Even when, as young dancers, they went through three pairs a week, their mother forbid the hammer. It was too rough, too brutal. It was lazy. Instead, one should stick the shoe in the hinge of a door, closing it slowly, softening its hardness, breaking it down. Marie never had the patience.
“Look,” Marie said, showing off her handiwork, settling her finger inside the shank, poking it, stroking it. “Look.”
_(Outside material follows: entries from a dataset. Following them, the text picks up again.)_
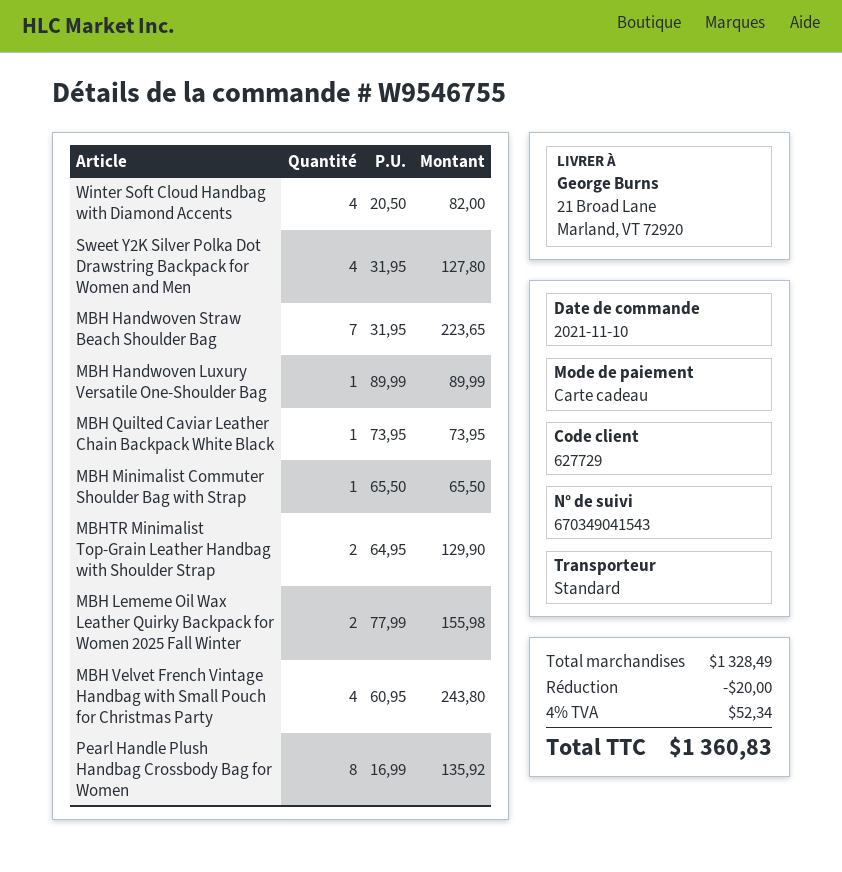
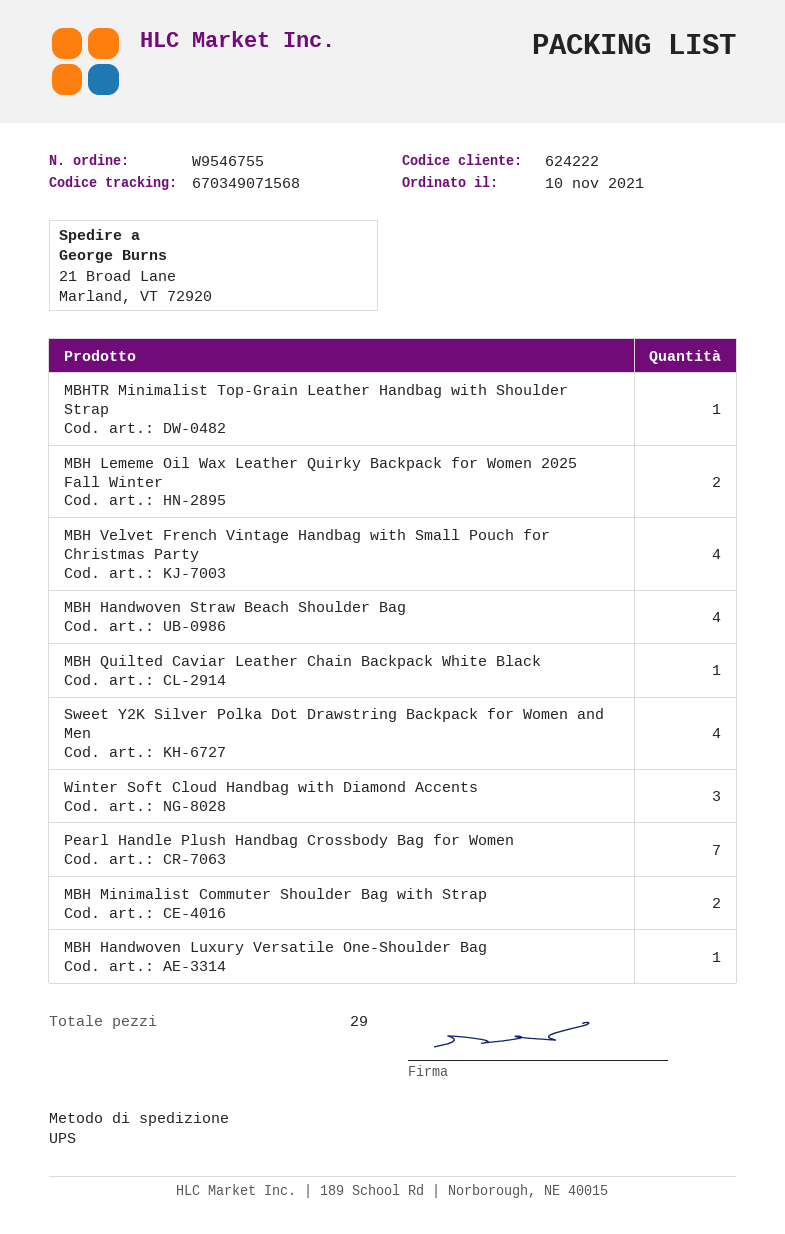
customer number: 627729 -> 624222
shipping method: standard -> UPS
tracking number: 670349041543 -> 670349071568
Winter Soft Cloud Handbag with Diamond Accents: 4 -> 3
MBH Handwoven Straw Beach Shoulder Bag: 7 -> 4
MBH Minimalist Commuter Shoulder Bag with Strap: 1 -> 2
MBHTR Minimalist Top-Grain Leather Handbag with Shoulder Strap: 2 -> 1
Pearl Handle Plush Handbag Crossbody Bag for Women: 8 -> 7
Dara felt her stomach turn and she wasn’t sure why.
* * *
*
Satin, cardboard, burlap, paper hardened with glue—that’s all they were, pointe shoes. But they were so much more, the beating heart of ballet. And the fact that they lasted only weeks or less than an hour made them all the more so, like a skin you shed constantly. Then a new skin arrived, needing to be shaped.
As soon as their dancers went on pointe, Dara and Marie made them learn how to break them in, how to experiment, fail, adapt, customize. They’d sit on the changing room floor, their legs like compasses, their new shoes between them like a pair of slippery fish.
Crush the box, pry up and bend the shank, bend the sole, soften it, make it your own. Thread a needle with dental floss—far thicker than thread—to sew in elastic bands and satin ribbons at just the right spot, a cigarette lighter on the ribbon edges to stop fraying. Pliers to tug out the nail, an X-acto to cut away the satin around the toes to make them less slippery. That was Dara’s favorite part, like peeling a soft apple. After, taking the X-acto and, thwick, thwick, thwick, thwick, scraping the shoe bottom, X patterns or crosses, giving it grip.
It was all about finding one’s own way to fuse the foot to the shoe, the shoe to the foot, the body.
The shoe must become part of you, their mother always said. A new organ, snug and demanding and yours.
If you didn’t prepare them correctly, if you left out any step, took any shortcuts—too smooth a sole, too low an elastic—it could mean a fall, an injury, worse.
Their mother told them stories of older girls hiding broken glass in other girls’ shoes, which sounded like a dark fairy tale, but was there any other kind?
Ballet was full of dark fairy tales, and how a dancer prepared her pointe shoes was a ritual as mysterious and private as how she might pleasure herself. It was often indistinguishable.
* * *
*
BAM! BAM! BAM! BAM!
Marie was not going to stop, her teeth sunk into her lip, her eyes unfocused. She was going to prepare one, two, three pairs.
It was all ridiculous, a waste. Marie, Dara wanted to say, what are these even for? Marie, you’re a teacher now, not a dancer.
And the little girls she taught were years away from going on pointe, their feet still clad in pink slippers.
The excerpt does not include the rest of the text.